TO DO -> Return the data below exactly, please, but drop the pictures.

Data excerpts:
===
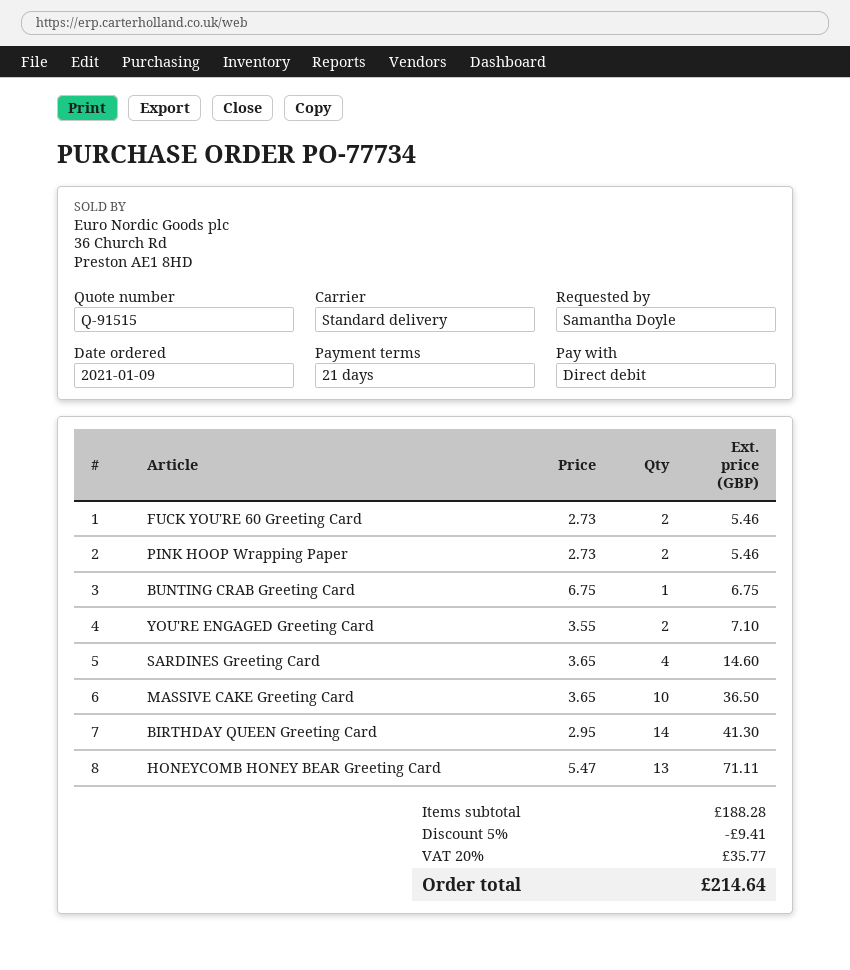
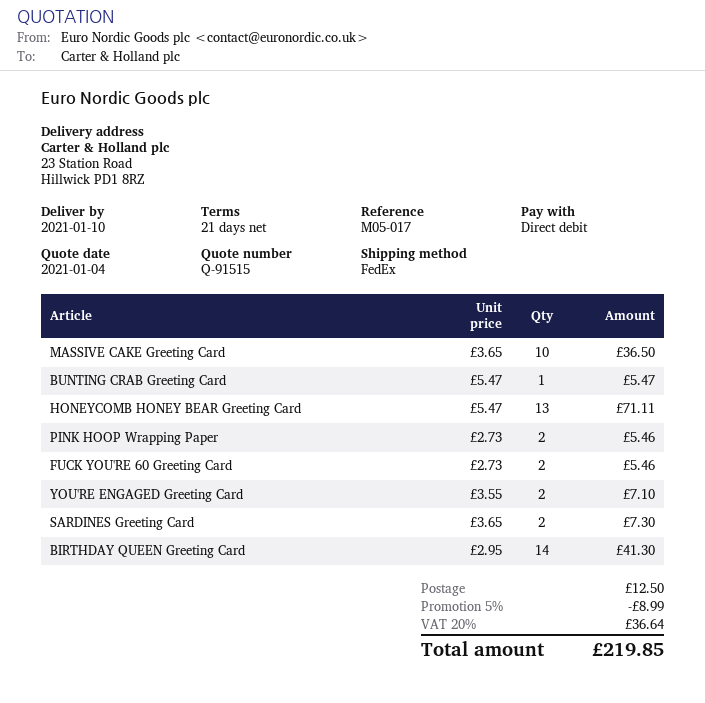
shipping method: standard -> FedEx
BUNTING CRAB Greeting Card: 1 x 6.75 = 6.75 -> 1 x 5.47 = 5.47
SARDINES Greeting Card: 4 x 3.65 = 14.60 -> 2 x 3.65 = 7.30
discount: 5% = 9.41 -> 5% = 8.99
shipping: none -> 12.50
tax: 20% = 35.77 -> 20% = 36.64
total: 214.64 -> 219.85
===
ANSWER SECTION ->
shipping method: standard -> FedEx
BUNTING CRAB Greeting Card: 1 x 6.75 = 6.75 -> 1 x 5.47 = 5.47
SARDINES Greeting Card: 4 x 3.65 = 14.60 -> 2 x 3.65 = 7.30
discount: 5% = 9.41 -> 5% = 8.99
shipping: none -> 12.50
tax: 20% = 35.77 -> 20% = 36.64
total: 214.64 -> 219.85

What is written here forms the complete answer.